The Sixth Gun: Hell and High Water (#42 – 47) – Cullen Bunn

5 out of 5

Jesus, this arc is massive.  Almost too massive.  If you’ve been reading Sixth Gun – and I would hope you have been, and aren’t using this arc as a jumping-on point or happened to give a massively spoilery issue from it a taste test as your intro to the book – you know that plenty of massive things have occurred.  Bunn and Hurtt and Crook and Crabtree have pretty consistently given us these amazing new chunks to their supernatural world without it ever falling back on simple ante-ups (i.e. The world is ending!  No, wait, the world is ending now!  No, wait…) or relying too heavily on common apocalyptic story tropes… to the extent that I’m actually rather flabbergasted.  Almost every story of this nature I’ve read (and I think we’ve all read our share) ends up eventually tossing in some Four Horsemen reference or “this explains Jesus” aspect or something that just takes the wind out a tad and grounds it.  I don’t want to get my hopes up, but Cullen, by this point, has revealed most of What’s Going On – he’s just finally getting around to the conclusion – and he hasn’t lost that wind, story-wise, yet.  That sense of unbridled creativity brings to mind 2000 ADer Gordon Rennie, who writes with a similar embrasure of comic bookness; as I was reading Hell and High Water, I kept thinking how no other medium could do this justice.  It’s too smart and awesome and insane to be realized as a movie or show, even though you can bet I’d watch it if it happened.

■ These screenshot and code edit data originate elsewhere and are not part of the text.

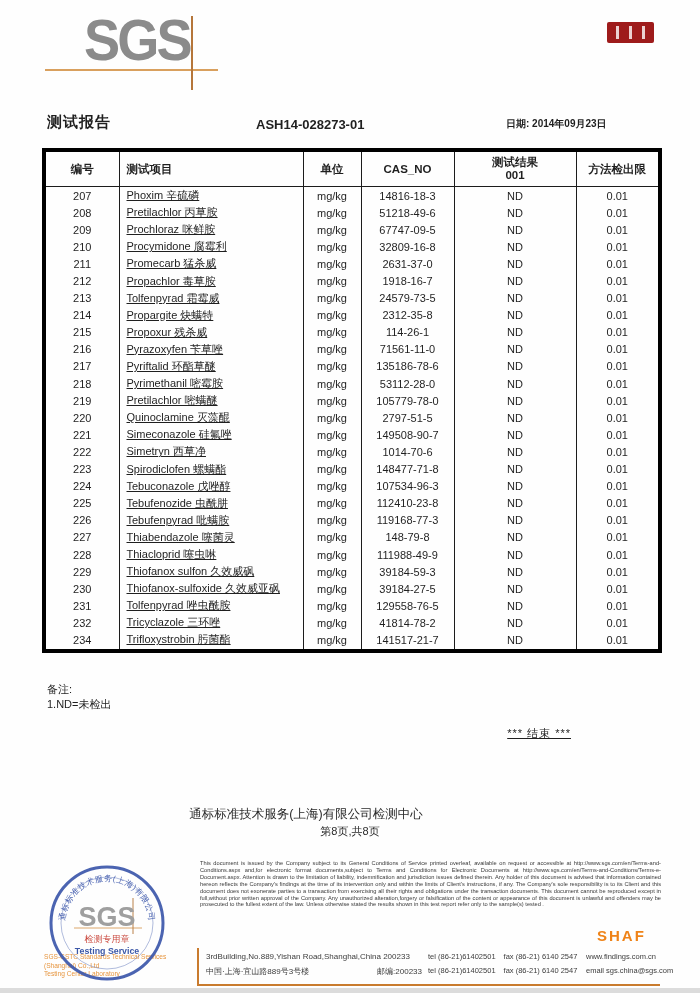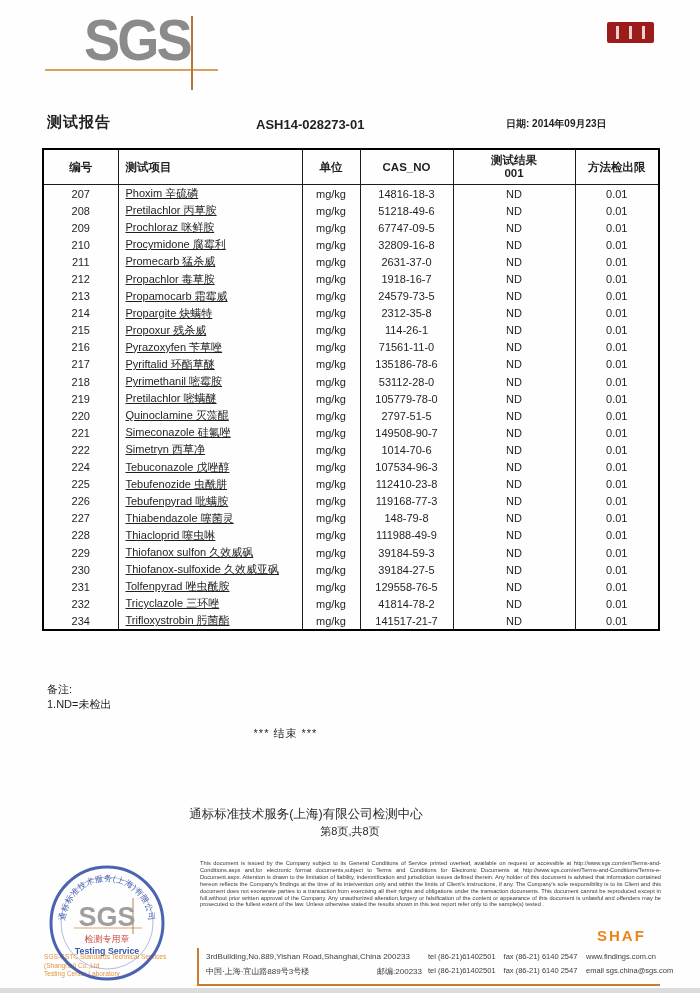"编号" table.report-table { border: 2px solid #000000 -> 4px solid #000000 }
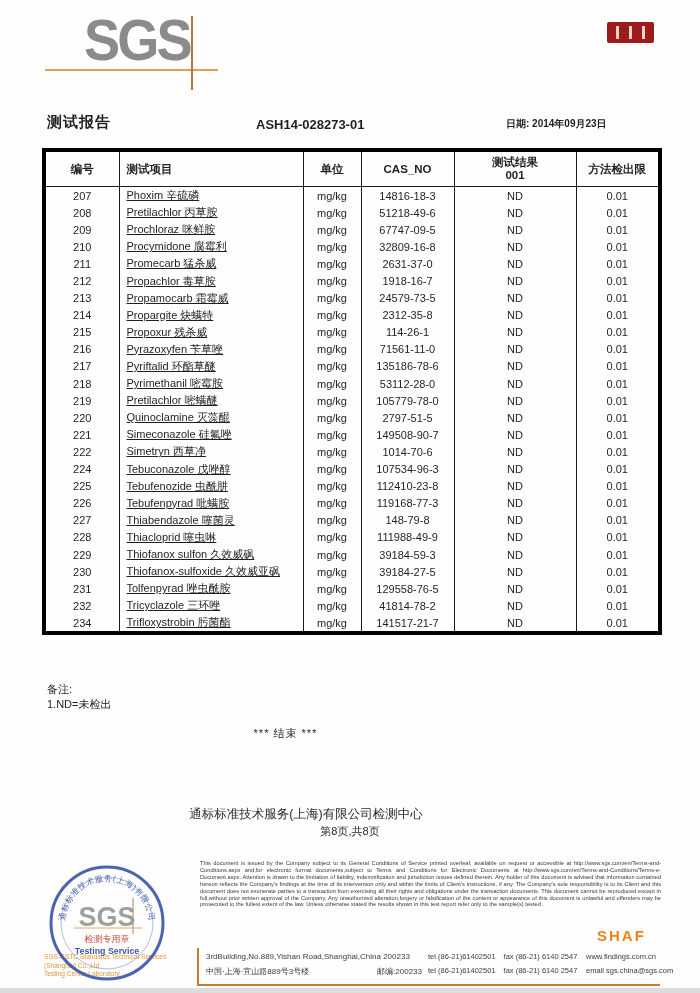"Propamocarb 霜霉威" td.cell-item { text: Propamocarb -> Tolfenpyrad }
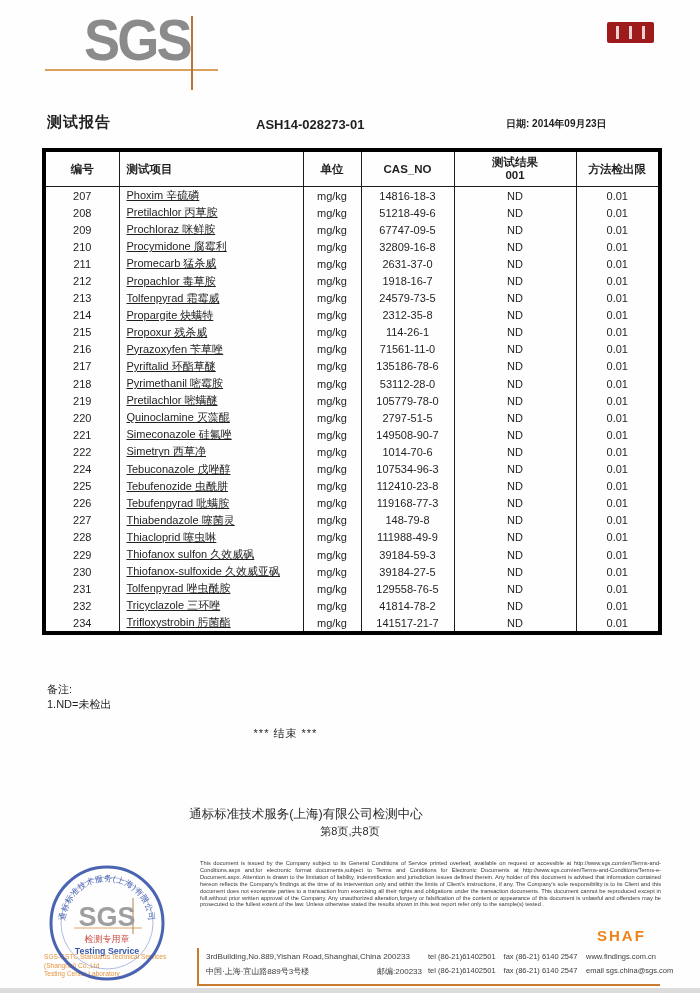"223" tr { html: none -> <tr> <td>223</td> <td>Spirodiclofen 螺螨酯</td> <td>mg/kg</td> <td>148477-71-8</td> <td>ND</td> <td>0.01</td> </tr> }
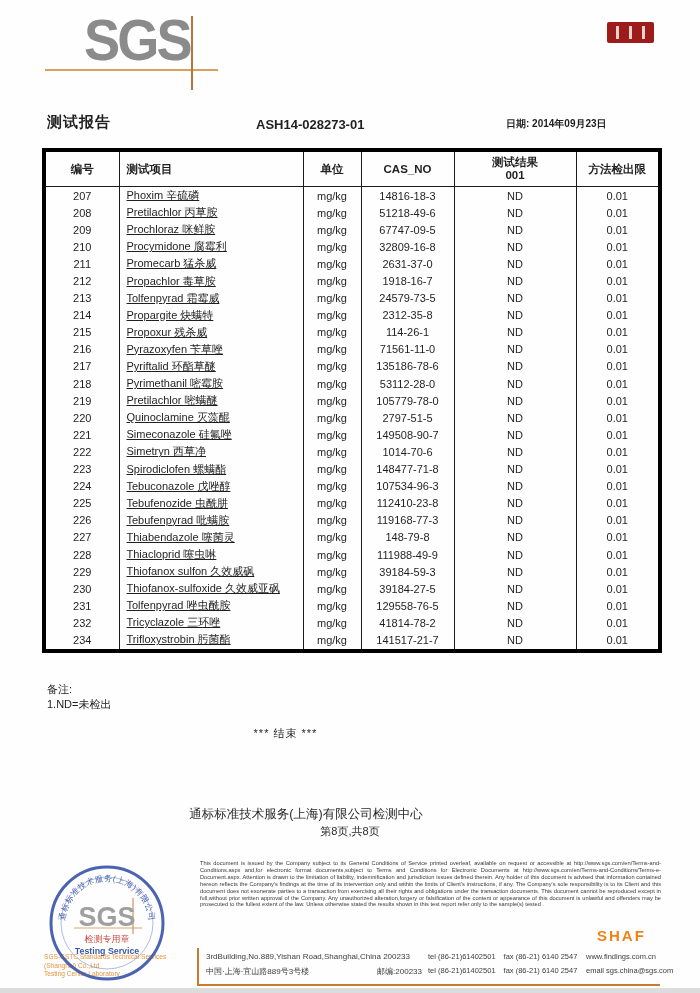"*** 结束 ***" .end-marker { text-align: center -> right; text-decoration: none -> underline }
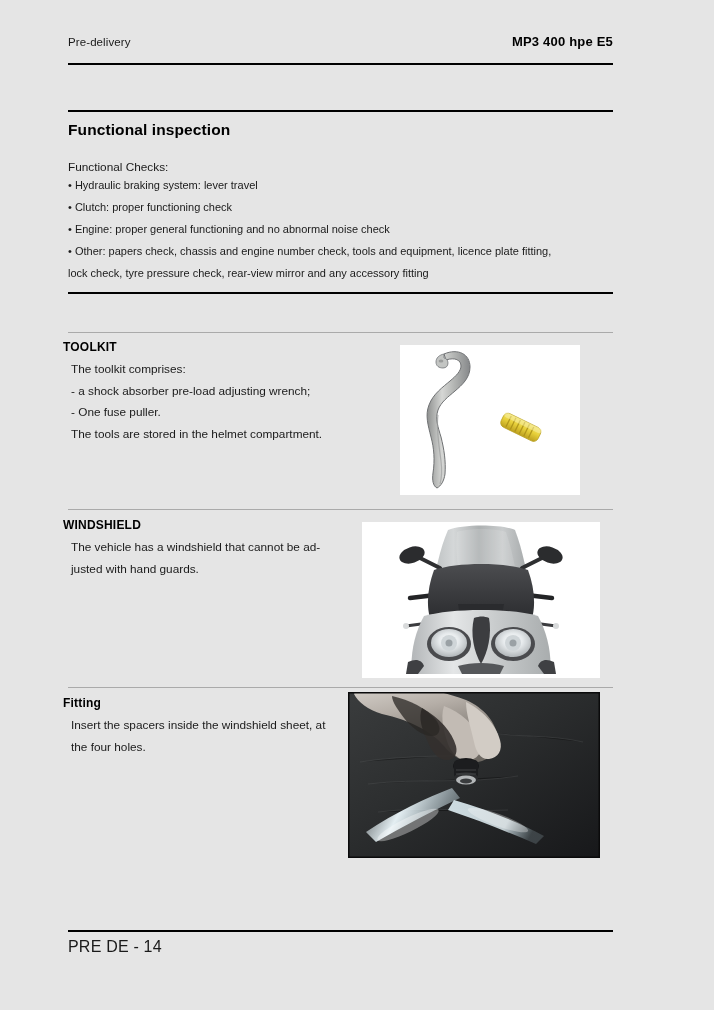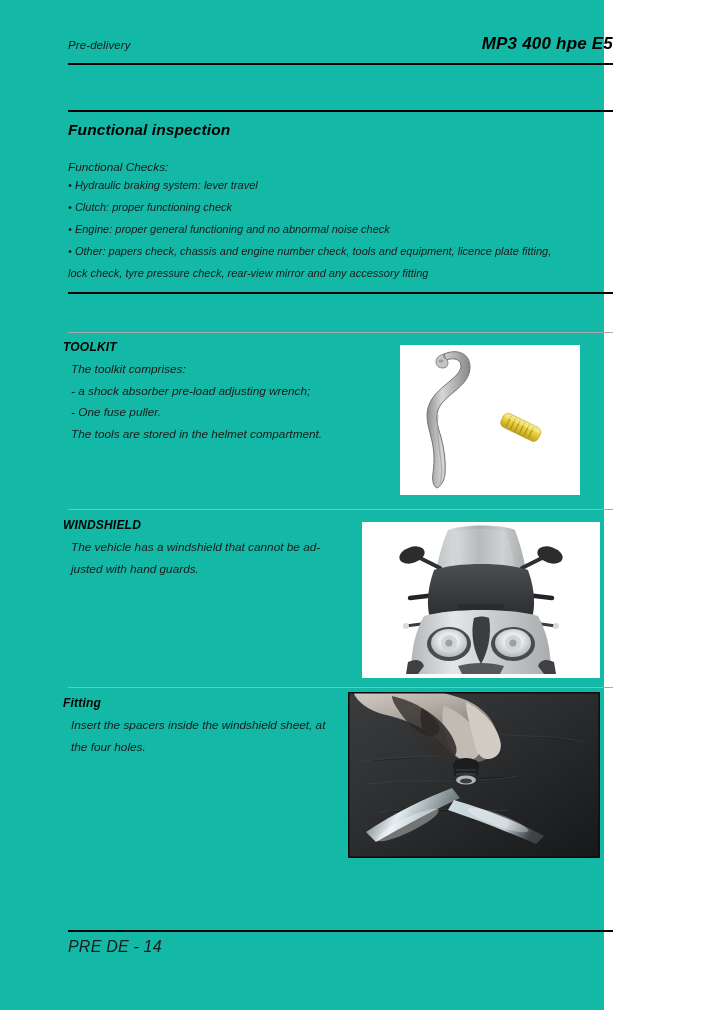"Pre-delivery" .page { background: #14b8a6 -> #e5e5e5; font-style: italic -> none; width: 604px -> 714px }
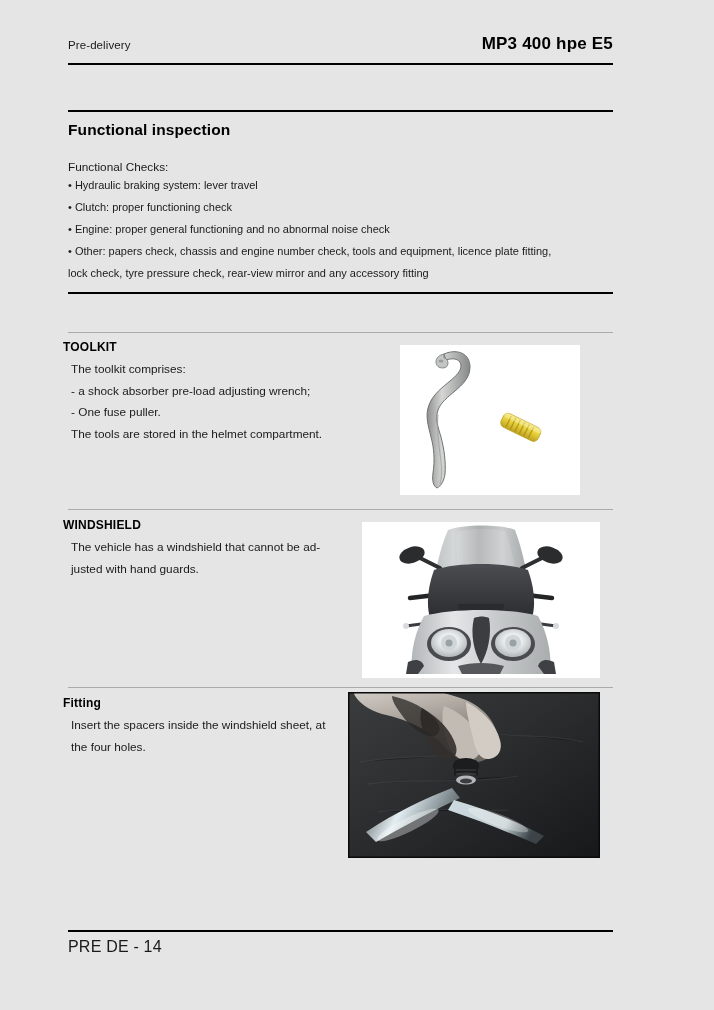"MP3 400 hpe E5" .header-right { font-size: 17px -> 13px }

So: in this aptly named arc, we’re so down and out after the last arc that, smartly, Bunn decides to shuttle things toward what seems like an end.  Becky, Drake and Screaming Crow dust themselves off and go to face The Grey Witch and Jessup.  Yes, this does amount to essentially page after page of epic battle sequences, but not only does Hurtt outdo himself (issue 44 starts with a splash, then goes to widescreen 4 panels, then 8 panels, then 12, then 16, then back out again, without sacrificing any sense of motion or detail) – and not only does Bill Crabtree match him page for page by finding the right color balance between pop and death, suited to Hurtt’s cartoon / realism mash-up style – but Cullen makes each issue count by seeding in necessary story details, either through those with whom Becky and Drake come into contact during the fight, or via our grandiose narrator’s pointed observations.  This has been key throughout Gun, actually.  While there has been a bit of time biding before the storm, I never got the feeling that we were taking a legitimate “break” at any point, and excepting maybe some Abraham / Solomon stuff (which is still interesting, it’s just never felt like the main threat), nothing has seemed like an unnecessary diversion.

Cullen does fall back on some of the repetitive structures and phrasing he would use often as the book began (many ellipses; each page’s last narration box leading into a different scene on the next page), but it only really crops up here when the action ebbs, and those are chosen issues /moments where it seems he’s smartly giving his art team’s hands a break as well, so whether or not I dig the tune, there’s something lyrical about the overall flow of this arc.  My ‘too massive’ comment simply stems from Loose End symptom.  There’s a lot to do here, and this is probably the best way to do it, but it’s still a lot.  Had Bunn allotted some of these ‘ends’ a full issue, we probably would’ve lost momentum, so although it’s a bit of here-and-gone with the wrap-up, I get it.  And then, inevitably, the final issue of this collection has to bring us back down and set us up for next month, so it suffers from a similar feeling of wishing there was more, but understanding why we have to move along.